Friday, March 3, 2017

Shouldice Hospital Limited

Shouldice is a private hospital founded by Dr. Earle Shouldice in Toronto in July 1945. The hospital started out as a six-room nursing home in downtown Toronto. As demand increased for hernia operations, he expanded the facilities to a capacity of 36-beds, which turned into a 89-bed facility after adding a large wing. Dr. Shouldice devised a method called the Shouldice method to increase the efficiency and the overall experience of the surgery and the post surgery recovery period. The hospital specializes on external hernia cases and will not treat internal hernia patients.

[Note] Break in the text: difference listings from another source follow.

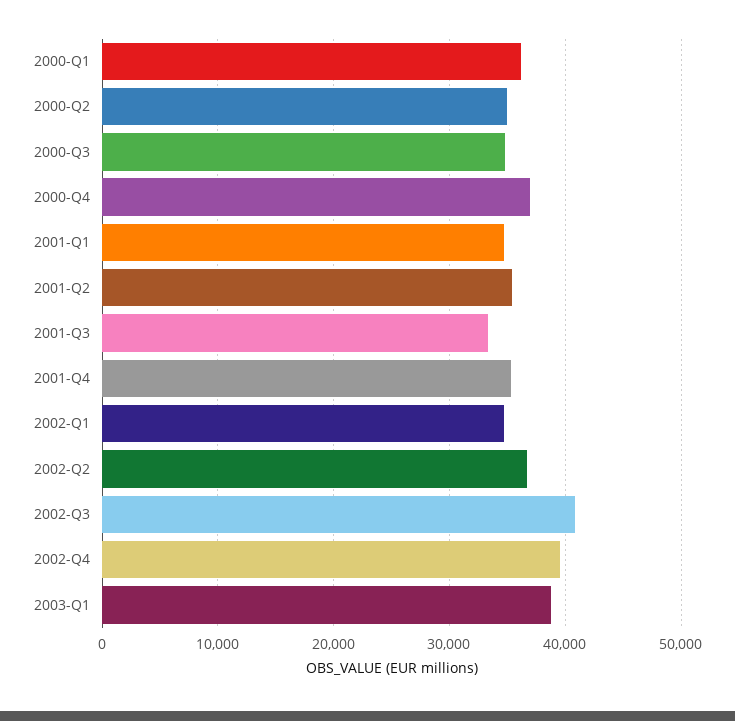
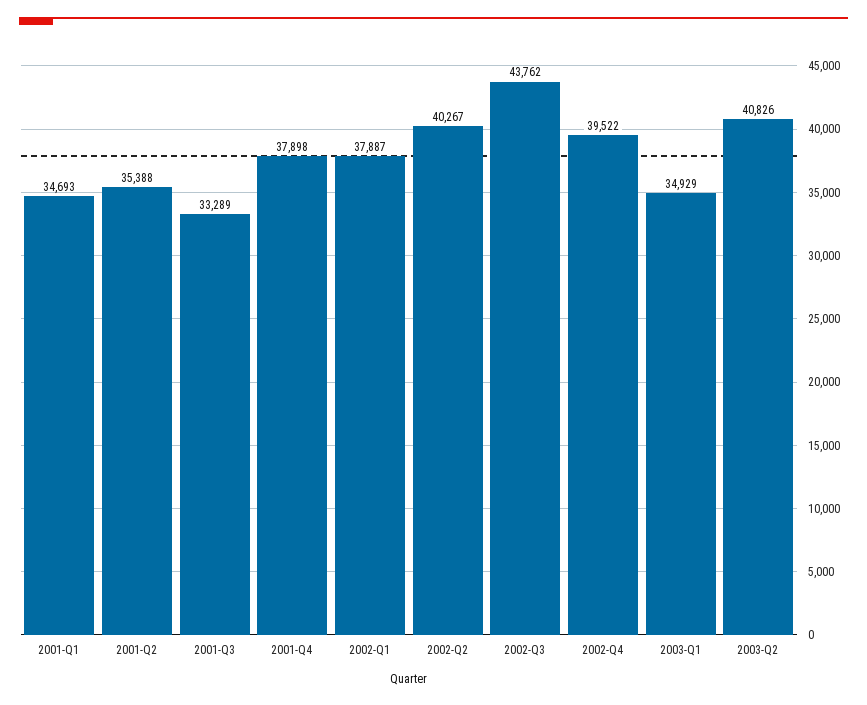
2000-Q1: 36000 -> none
2000-Q2: 35000 -> none
2000-Q3: 35000 -> none
2000-Q4: 37000 -> none
2001-Q4: 35000 -> 37898
2002-Q1: 35000 -> 37887
2002-Q2: 37000 -> 40267
2002-Q3: 41000 -> 43762
2003-Q1: 39000 -> 34929
2003-Q2: none -> 40826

The method proved to be a big success. In this case, we will analyze the process flow of the hospital, determine the bottlenecks and finally offer recommendations. Background: Dr. Earle Shouldice is a famous operator for his private method of hernia surgery cam therapeutic modalities paper. Unlike normal methods, his way allowed the patient to walk around right after the end of surgery, and move freely at the end of the day. When the number of patients he had increased, he decided to exploit this by founding his own hospital.
He died in 1965, but his hospital continued to grow, and at the end of 1982, his hospital had 6850 operations per year. Analysis: Initially, the hospital sends out a medical questionnaire to figure out whether the patient has hernia. If the patient requires the operation, they were sent a confirmation card for the surgery. However, after initial examination at the hospital, some of the patients were found healthy, so they were also sent back. After the examination, an administrative personnel checks the insurance of the patient.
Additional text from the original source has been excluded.